# Grid of Resistors (DistributedArrays version)
## Stencil computation with DArrays

Again we provide the reference code but 

In [None]:
using BenchmarkTools
using JuliaRunClient
initializeCluster(2)
# addprocs(2) # local version
using DistributedArrays

We'll resume where the sequential version of the grid of resistors exercise ended. It is critical for good parallel performance to identify data dependencies such that communication can be minimized. Hence we will use the result of the exercise where you rewrote the sequential version such that the loop body for the loop over repetitions consisted of two function calls such that everything within each of the functions could be executed concurrently. A version of the solution is shown below.

In [None]:
function stencil(v, b, ω, i, j)
    return (1 - ω)*v[i, j] +
        ω*(v[i + 1, j] + v[i - 1, j] + v[i, j + 1] + v[i, j - 1] + 
            b[i, j])/4
end

function apply_stencil_eeoo!(v, b, ω, n)
    # even-even and odd-odd
    for j in 1:n
        for i in 1:(n - 1)
            v[2*i, 2*j]         = stencil(v, b, ω, 2*i    , 2*j)
            v[2*i + 1, 2*j + 1] = stencil(v, b, ω, 2*i + 1, 2*j + 1)
        end
        v[2*n, 2*j] = stencil(v, b, ω, 2*n, 2*j)
    end
    return v
end
                
function apply_stencil_eooe!(v, b, ω, n)
    # even-odd and odd-even
    for j in 1:n
        for i in 1:(n - 1)
            v[2*i, 2*j + 1] = stencil(v, b, ω, 2*i    , 2*j + 1)
            v[2*i + 1, 2*j] = stencil(v, b, ω, 2*i + 1, 2*j)
        end
        v[2*n, 2*j + 1] = stencil(v, b, ω, 2*n, 2*j + 1)
    end
    return v
end

function compute_resistance(n, reps = 100)
    # assume n and omega already defined or take
    # the following values for the optimal omega
    μ = (cos(π/(2*n)) + cos(π/(2*n + 1)))/2
    ω = 2*(1 - sqrt(1 - μ^2))/μ^2
    # (See page 409 of Strang Intro to Applied Math , this is equation 16)

    # Initialize voltages
    v = zeros(2*n + 1, 2*n + 2)

    # Define Input Currents
    b = copy(v)
    b[n + 1, (n + 1):(n + 2)]  = [1 -1]

    # Jacobi Steps
    for k in 1:reps

        apply_stencil_eeoo!(v, b, ω, n)
        apply_stencil_eooe!(v, b, ω, n)
        
    end
# Compute resistance = v_A - v_b = 2 v_A
    r = 2*v[n + 1, n + 1]
    return v, r, b
end

In [None]:
@btime compute_resistance(400)[2]

This problam (as is the case for most parallel problems) can be decomposed into an embarrassingly parallel part and a part with communication. Our strategy for utilizing multiple processes to speed up the computation is to split the `v` array into equal chunks over the number of processes. This can be done with `DArray` from the `DistributedArrays` package.

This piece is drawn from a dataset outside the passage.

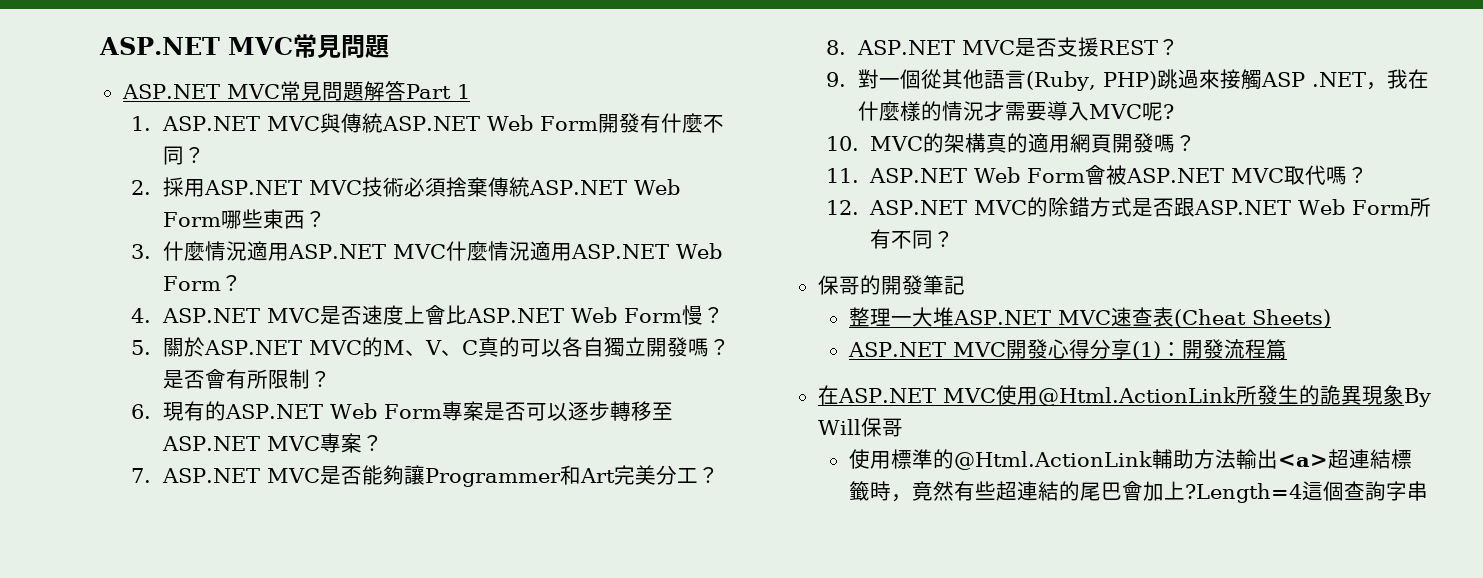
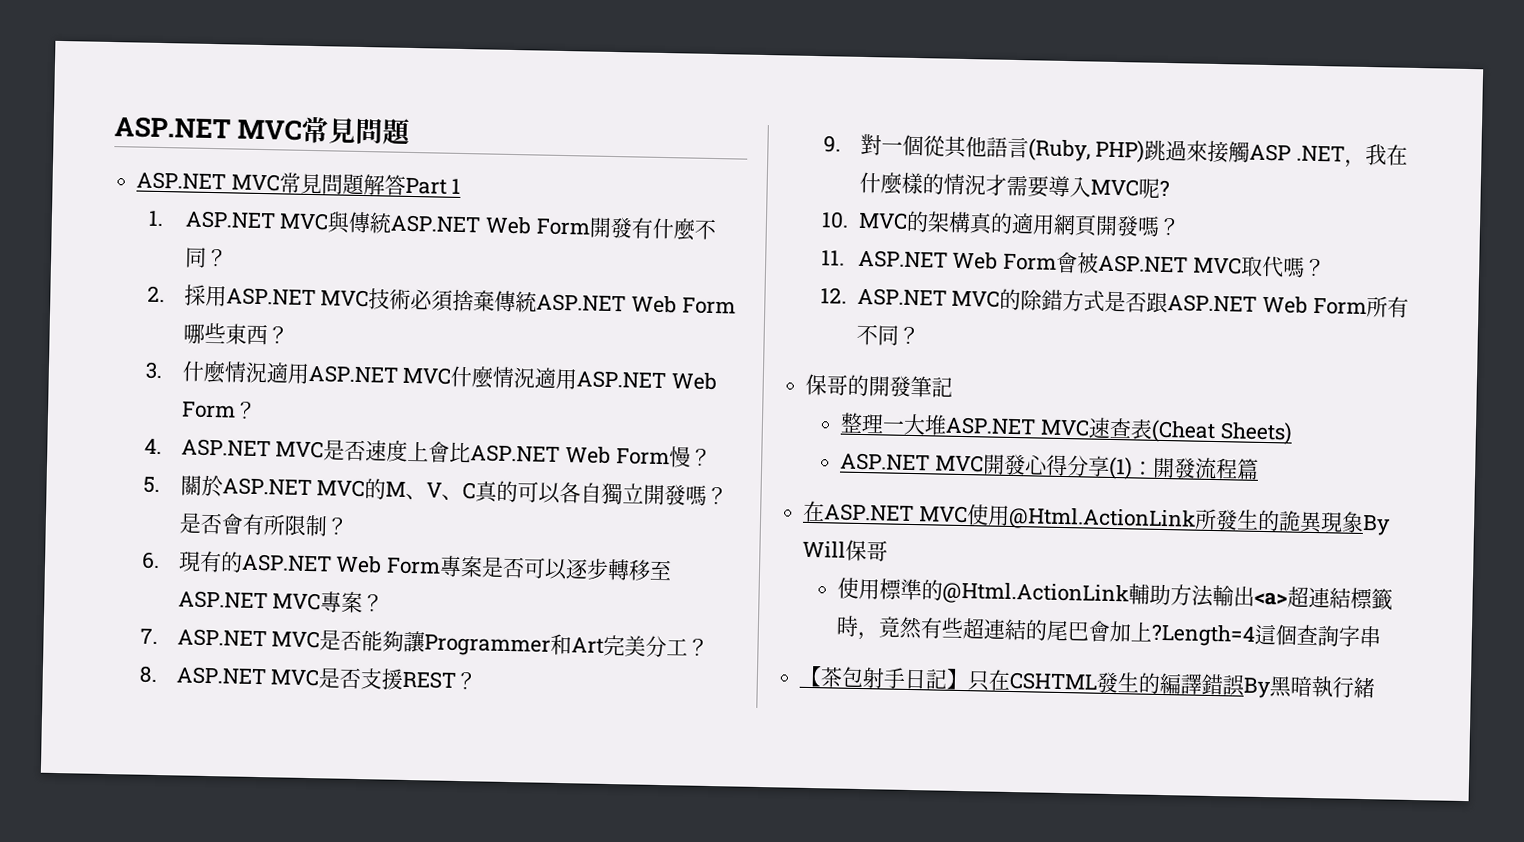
(1428, 491) none -> [799,665,1377,699] // 【茶包射手日記】只在CSHTML發生的編譯錯誤By黑暗執行緒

The problem with splitting up `v` is that some of the stencil computations now have a dependency across processes. The solutions is to introduce  ghost regions around each array that hold values that identical to values on the neighborring arrays.

This is easiest to demonstrate for a small array. We can use the `compute_resistance` function to compute a `v` matrix of size $5\times6$.

In [None]:
v, r, b = compute_resistance(2)
v

We can now use the `remotecall` function to create chunks on the processes 2 and 3.

In [None]:
r1 = remotecall(2) do
    v[:, 1:4]
end
r2 = remotecall(3) do
    v[:, 3:6]
end

There is a `DArray` contructor that takes an array of remote references as input and constructs a `DArray`.

In [None]:
dv = DArray([r1 r2])

Adjust the two `apply_stencil_xxxx!` functions to use the size of `v` instead of `n` to determine the loop ranges

In [None]:
@everywhere function stencil(v, b, ω, i, j)
    return  (1 - ω)*v[i, j] +
        ω*(v[i + 1, j] + v[i - 1, j] + v[i, j + 1] + v[i, j - 1] + 
            b[i, j])/4
end

@everywhere function apply_stencil_eeoo!(v, b, ω)
    # even-even and odd-odd
    m = div(size(v, 1), 2)     # hard coded distribution
    n = div(size(v, 2), 2) - 1 # hard coded distribution
    for j in 1:n
        for i in 1:(m - 1)
            v[2*i, 2*j]         = stencil(v, b, ω, 2*i    , 2*j)
            v[2*i + 1, 2*j + 1] = stencil(v, b, ω, 2*i + 1, 2*j + 1)
        end
        v[2*m, 2*j] = stencil(v, b, ω, 2*m, 2*j)
    end
    return nothing
end
                
@everywhere function apply_stencil_eooe!(v, b, ω)
    # even-odd and odd-even
    m = div(size(v, 1), 2)     # hard coded distribution
    n = div(size(v, 2), 2) - 1 # hard coded distribution
    for j in 1:n
        for i in 1:(m - 1)
            v[2*i, 2*j + 1] = stencil(v, b, ω, 2*i    , 2*j + 1)
            v[2*i + 1, 2*j] = stencil(v, b, ω, 2*i + 1, 2*j)
        end
        v[2*m, 2*j + 1] = stencil(v, b, ω, 2*m, 2*j + 1)
    end
    return nothing
end

Before turning to the distributed version, we will first introduce the `localpart` function which will be needed for the parallel version. The function simply returns the local memory part of a distributed array.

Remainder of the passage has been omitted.